**Exercise objective**
Scan the records and identify every line in which the string "height" occurs, then return those lines.

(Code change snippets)
=-=-=
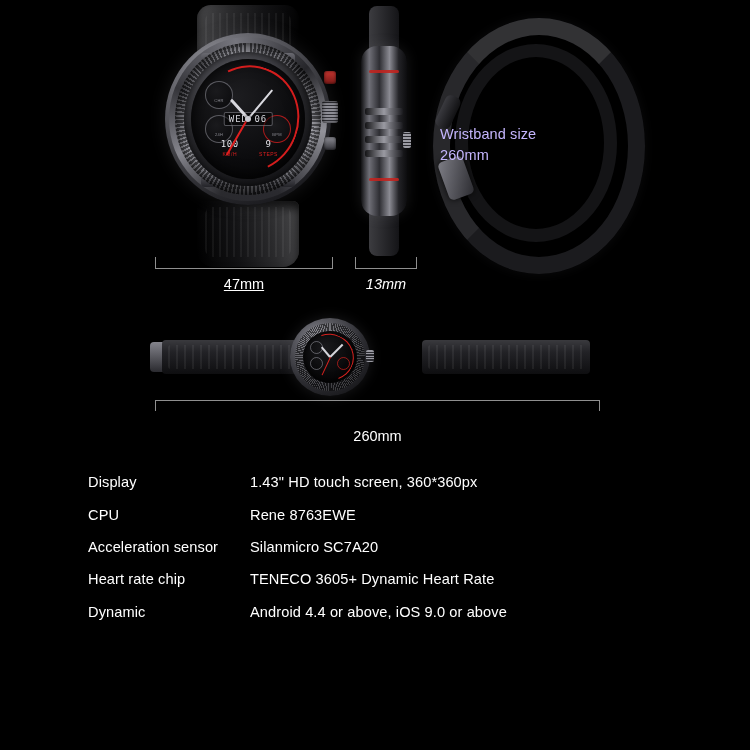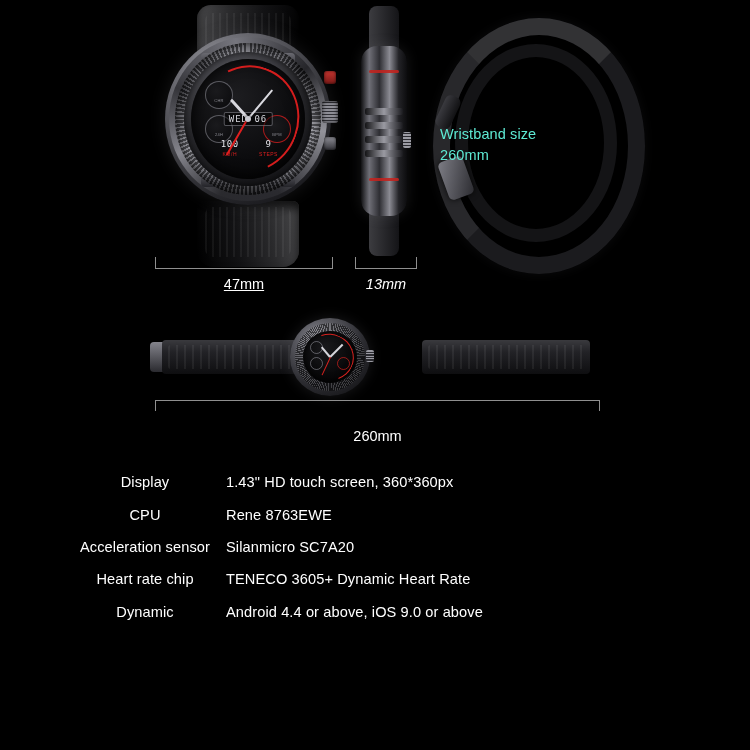--- a/index.html
+++ b/index.html
@@ -312,21 +312,21 @@
     border-radius:6px;
     transform: rotate(-65deg);
   }
 
   
   .callout {
     position:absolute;
     left:440px; top:124px;
     font-size:14.5px;
     line-height:1.45;
-    color:#5eead4;
+    color:#c4b5fd;
     letter-spacing:.1px;
   }
   .bracket {
     position:absolute;
     height:12px;
   }
   .bracket .bar {
     position:absolute;
     left:0; right:0; top:0;
     height:1px;
@@ -427,23 +427,22 @@
   
   .specs {
     position:absolute;
     left:0; top:466px;
     width:750px;
   }
   .spec-row {
     display:flex;
     align-items:center;
     height:32.4px;
-    padding-left:64px;
+    padding-left:88px;
     box-sizing:border-box;
-    text-align:center;
   }
   .spec-key {
     width:162px;
     flex:0 0 162px;
     font-size:14.6px;
     color:#ffffff;
     letter-spacing:.1px;
   }
   .spec-val {
     font-size:14.6px;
=-=-=
**Output**
     line-height:1.45;
     height:12px;
     height:1px;
     height:32.4px;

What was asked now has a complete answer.